#### TASK GOAL:
Track down each line below containing the string "fraction" and copy it.

#### INPUT DATA:
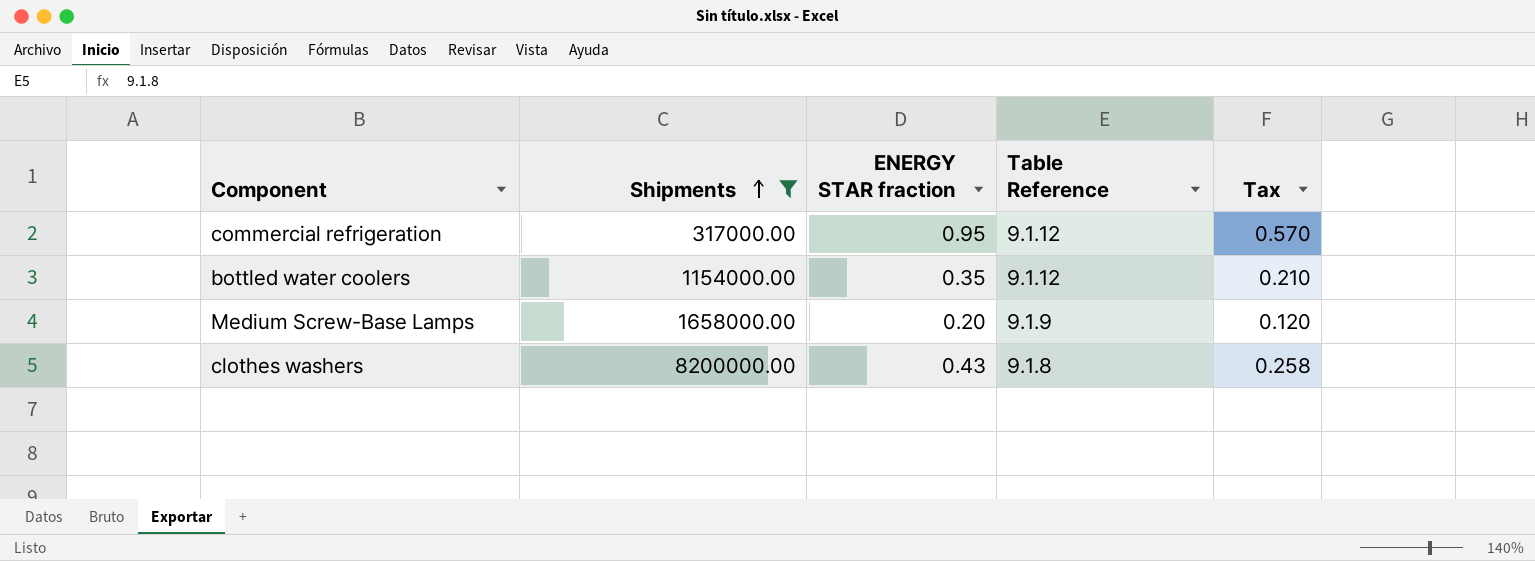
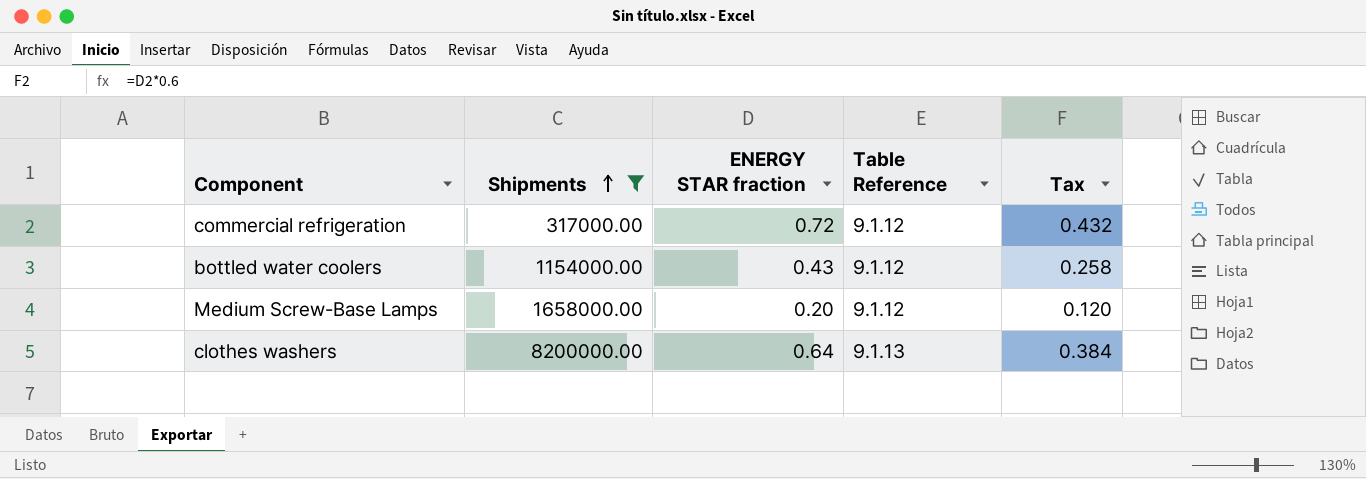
commercial refrigeration | ENERGY STAR fraction: 0.95 -> 0.72
commercial refrigeration | Tax: 0.570 -> 0.432
bottled water coolers | ENERGY STAR fraction: 0.35 -> 0.43
bottled water coolers | Tax: 0.210 -> 0.258
Medium Screw-Base Lamps | Table Reference: 9.1.9 -> 9.1.12
clothes washers | ENERGY STAR fraction: 0.43 -> 0.64
clothes washers | Table Reference: 9.1.8 -> 9.1.13
clothes washers | Tax: 0.258 -> 0.384

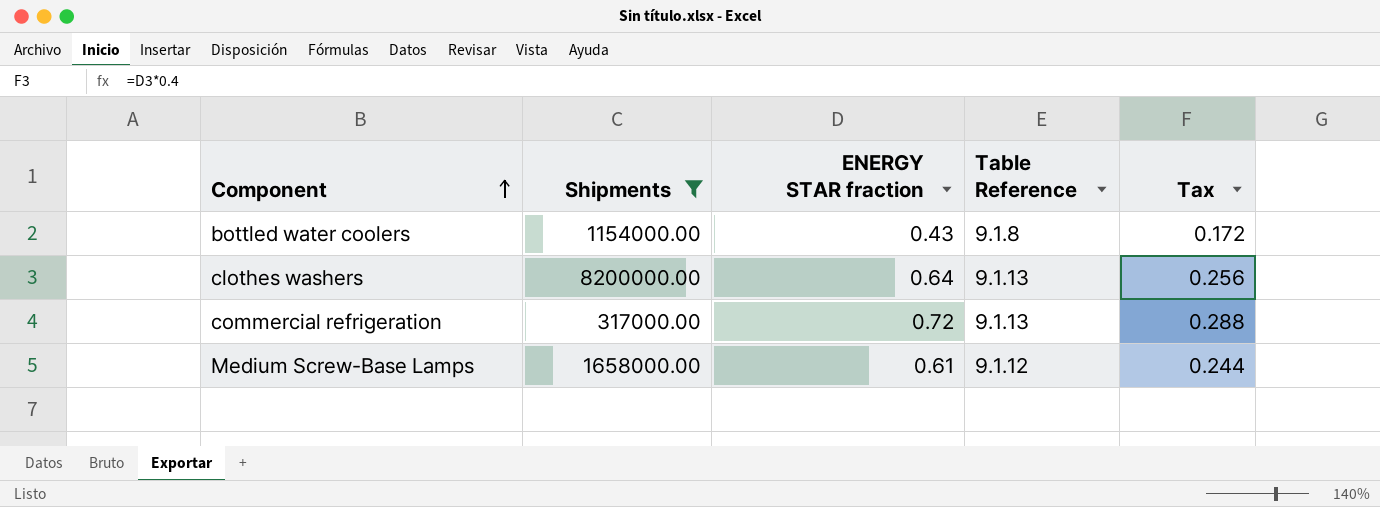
row order: Shipments ascending -> Component ascending
column Tax | formula: [ENERGY STAR fraction] * 0.6 -> [ENERGY STAR fraction] * 0.4
bottled water coolers | Table Reference: 9.1.12 -> 9.1.8
commercial refrigeration | Table Reference: 9.1.12 -> 9.1.13
Medium Screw-Base Lamps | ENERGY STAR fraction: 0.20 -> 0.61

#### EXERCISE OUTPUT:
commercial refrigeration | ENERGY STAR fraction: 0.95 -> 0.72
bottled water coolers | ENERGY STAR fraction: 0.35 -> 0.43
clothes washers | ENERGY STAR fraction: 0.43 -> 0.64
column Tax | formula: [ENERGY STAR fraction] * 0.6 -> [ENERGY STAR fraction] * 0.4
Medium Screw-Base Lamps | ENERGY STAR fraction: 0.20 -> 0.61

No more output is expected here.